A third way to think about prioritizing resilience-related activities is in terms of risk. Today the organization bears risks everywhere that its resilience standards are unmet. Some of these are material risks to the business, whether must be disclosed to shareholders or not. The audit committee of the board, risk officers, and the CFO should be informed of these risks and should consider actively investing to reduce them. Governance for risk reduction is (potentially) a separate process from the governance that ranks projects by expected return.

For this to work, the IT organization must be good at framing and explaining risks so that good decisions can be made. Not every risk needs to be addressed immediately, but risks accumulate. An organization with many sources of resilience risk is, in effect, poorly positioned in the market, and some risks will need to be addressed quickly. An IT leader should make their organization aware of the risks in a balanced way, showing their potential impacts and the scenarios in which they might be activated, along with a good plan for addressing them. In my experience, aside from some references to technical debt that can sound like IT whining about its inadequate budget, this conversation does not happen often enough.

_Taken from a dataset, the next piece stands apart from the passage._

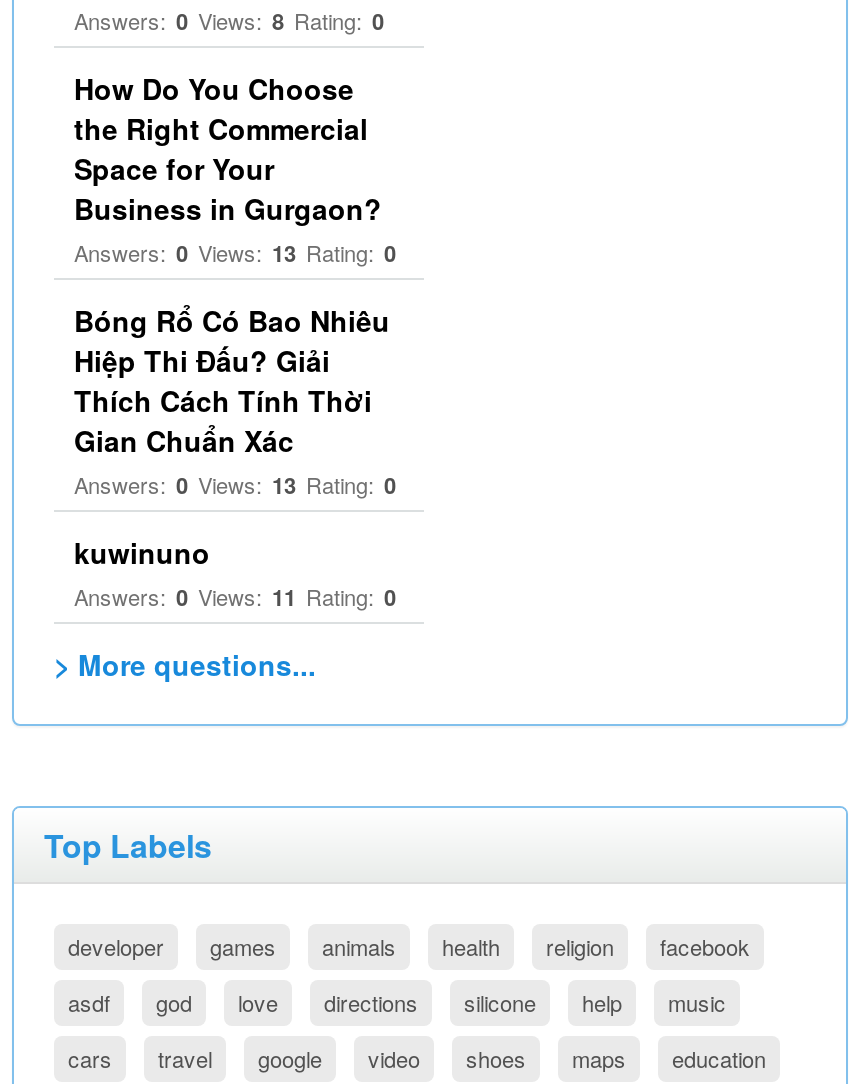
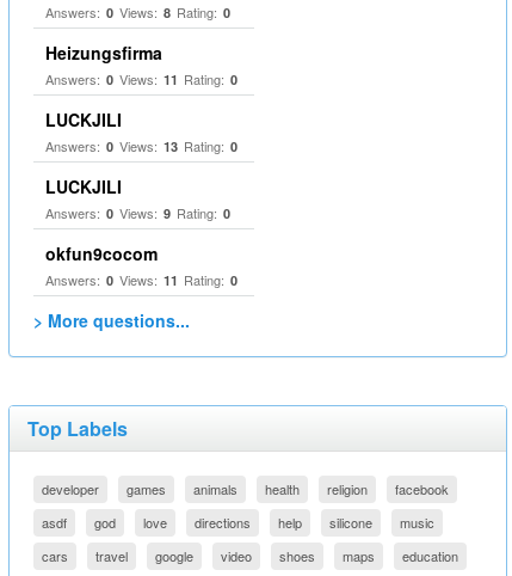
[74,68,382,228] How Do You Choose | the Right Commercial | Space for Your | Business in Gurgaon? -> [45,41,238,131] Heizungsfirma | Answers: 0 Views: 11 Rating: 0 | LUCKJILI
[74,300,396,500] Bóng Rổ Có Bao Nhiêu | Hiệp Thi Đấu? Giải | Thích Cách Tính Thời | Gian Chuẩn Xác | Answers: 0 Views: 13 Rating: 0 -> [45,174,230,222] LUCKJILI | Answers: 0 Views: 9 Rating: 0
[74,532,210,572] kuwinuno -> [45,241,158,265] okfun9cocom
moved [464,986,536,1018] -> [329,513,372,532]: silicone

The risk discussion is an opportunity to go beyond technical dangers. One risk that many established enterprises bear today is their dependence on one or two experts in an old technology or system and the impossibility of finding new employees who can take over for them. That seemingly small risk can have tremendous business implications in certain scenarios. Another overlooked risk category is associated with layers of business management becoming unavailable. Yes, there might be a continuity plan where others step into those management roles. But do the substitute managers have access to the data they will need and the ability to commit funds when necessary?

A talented CIO working in partnership with a talented CFO can add substantial long-term value for their organizations by identifying these risks to resilience, deciding which to address, and finding ways to commit resources to the effort.

Now for the good news—investments in increasing resilience will, as a side effect, often increase agility and nimbleness as well.